The screening aims to eliminate the variable with poor prediction efficiency from the 15 variables, and screen out the strongly correlated variable to serve as the basis for establishing a subsequent prediction model. Taking out hypertension disease factor data according to health information data provided by a CDC BRFSS database, screening variables by adopting a statistical method, and carrying out correlation analysis according to a binary Logistic regression method to obtain a P value of a single variable; the statistical significance is provided by the P value being less than 0.05, so that factors which have small influence on hypertension are eliminated. The final screened feature variables include: age, gender, smoking, exercise, family history of hypertension, obesity (BMI), diabetes, systolic and diastolic blood pressure. The selected 9 characteristic variables all reached the screening condition (P < 0.05) in the one-factor analysis. Obesity is expressed as BMI, which is weight (kg) divided by height (square meters).

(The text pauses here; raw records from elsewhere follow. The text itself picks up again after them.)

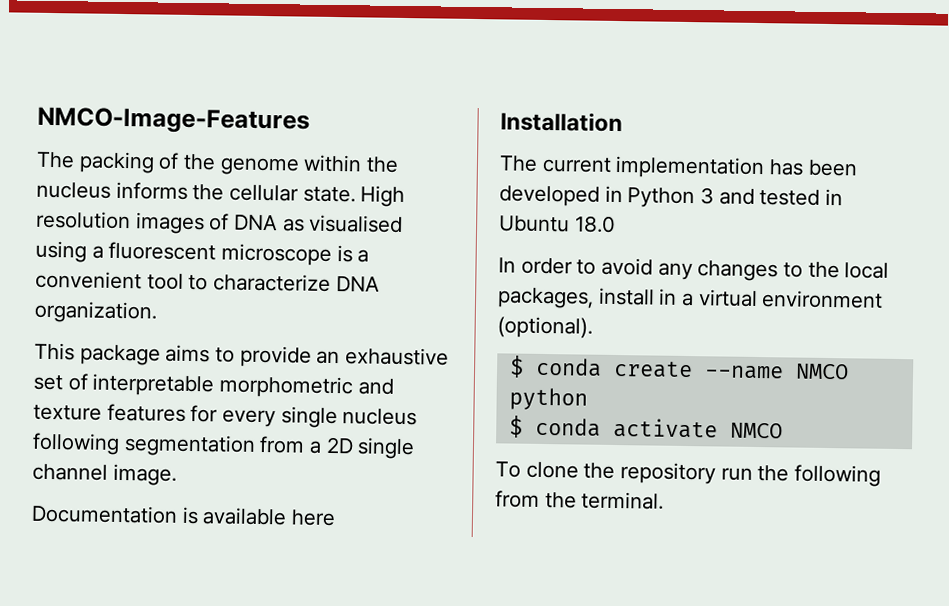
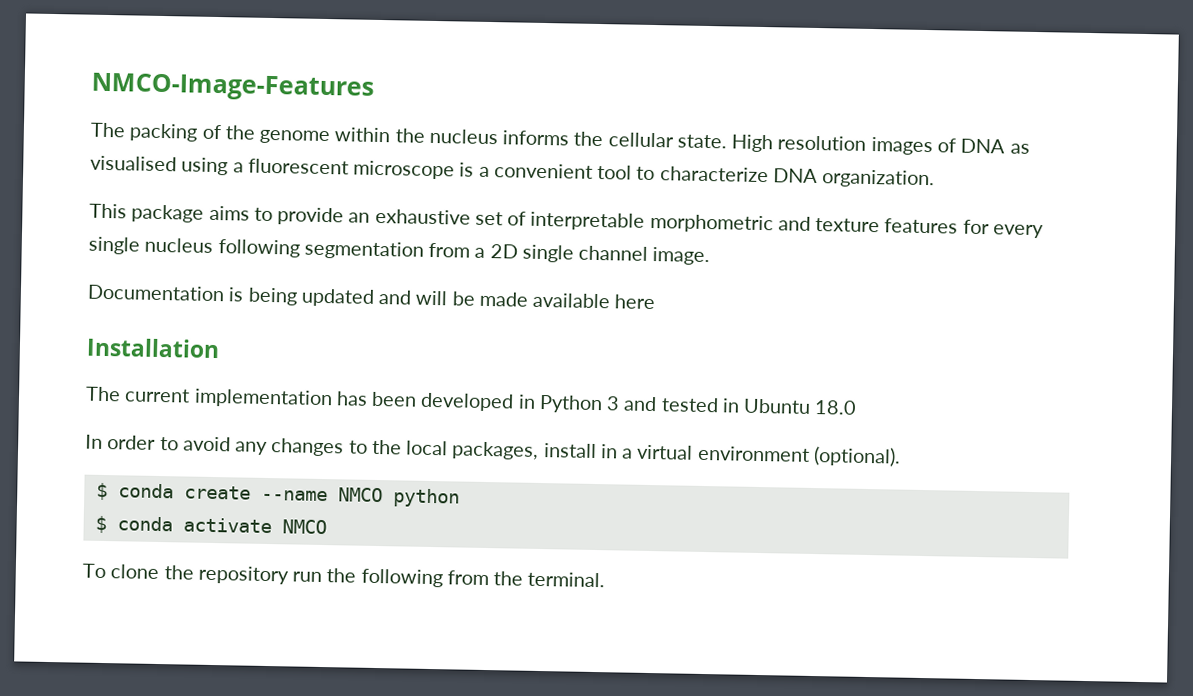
(199, 515) none -> [247,287,529,307] being updated and will be made

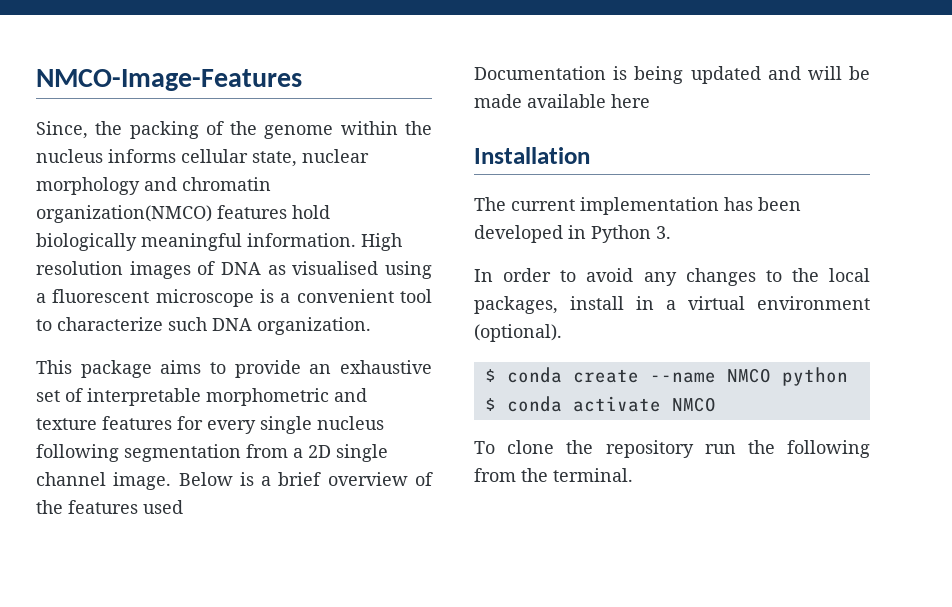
[90,122,126,138] The -> [36,121,123,139] Since, the
[573,131,727,149] the cellular state. -> [181,149,369,167] [36,177,271,195] [36,205,330,223] [36,233,356,251] cellular state, nuclear morphology and chromatin organization(NMCO) features hold biologically meaningful information.
(769, 174) none -> [168,317,207,331] such
(711, 256) none -> [178,472,433,486] [36,500,183,514] Below is a brief overview of the features used
[606,396,858,415] 3 and tested in Ubuntu 18.0 -> [656,226,671,239] 3.

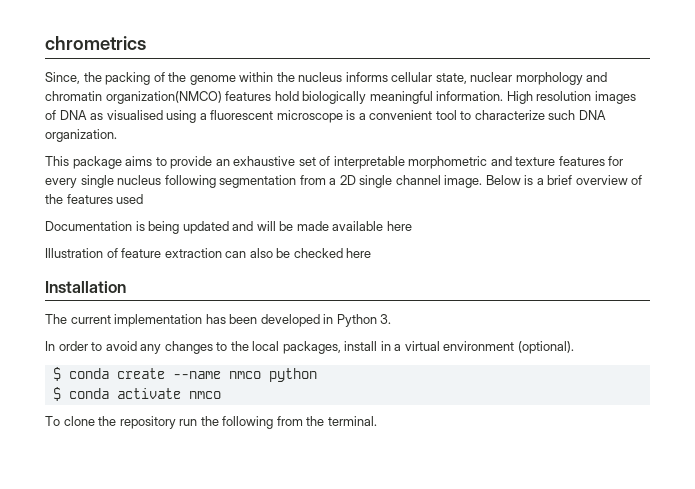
[36,69,302,91] NMCO-Image-Features -> [45,36,146,50] chrometrics
(650, 101) none -> [45,248,372,258] // Illustration of feature extraction can also be checked here
[726,368,771,383] NMCO -> [228,371,261,379] nmco
[671,397,716,412] NMCO -> [188,391,221,399] nmco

The hypertension risk prediction probability value function is:

By constructing a multi-factor Logistic regression model, the risk factors mainly considered are included in the multi-factor Logistic regression model, so that the regression coefficients beta, OR (Odds ratio) values and 95% CI (Confidence interval) thereof of each factor are estimated. In the multi-factor Logistic regression model, the OR value is 1, which indicates that the factor does not work for the occurrence of diseases; an OR value greater than 1 indicates that the factor is a risk factor; an OR value less than 1 indicates that this factor is a protective factor. If the regression coefficient beta is positive, the logarithm of the dependent variable, namely ln (p/1-p) is also increased along with the increase of the independent variable, and the probability p of the value of the inevitable dependent variable is also increased, but the probability that the value of the dependent variable is low is increased at the moment, the independent variable is associated with the smaller value of the dependent variable; conversely, the regression coefficient β is negative, indicating that the effect of the independent variable on the dependent variable is negative, i.e., negatively correlated.

For example, in the embodiments provided by the present invention,

for example, when the total score S is 5 minutes, the corresponding risk probability value is 5.93%.

In a possible embodiment, the method of determining the reference value Wij comprises:

the values of the individual characteristic variables are grouped.

And when the characteristic variable is a numerical variable, setting groups of each segment range according to the numerical range of the characteristic variable, and selecting a middle value as a reference value Wij in each group.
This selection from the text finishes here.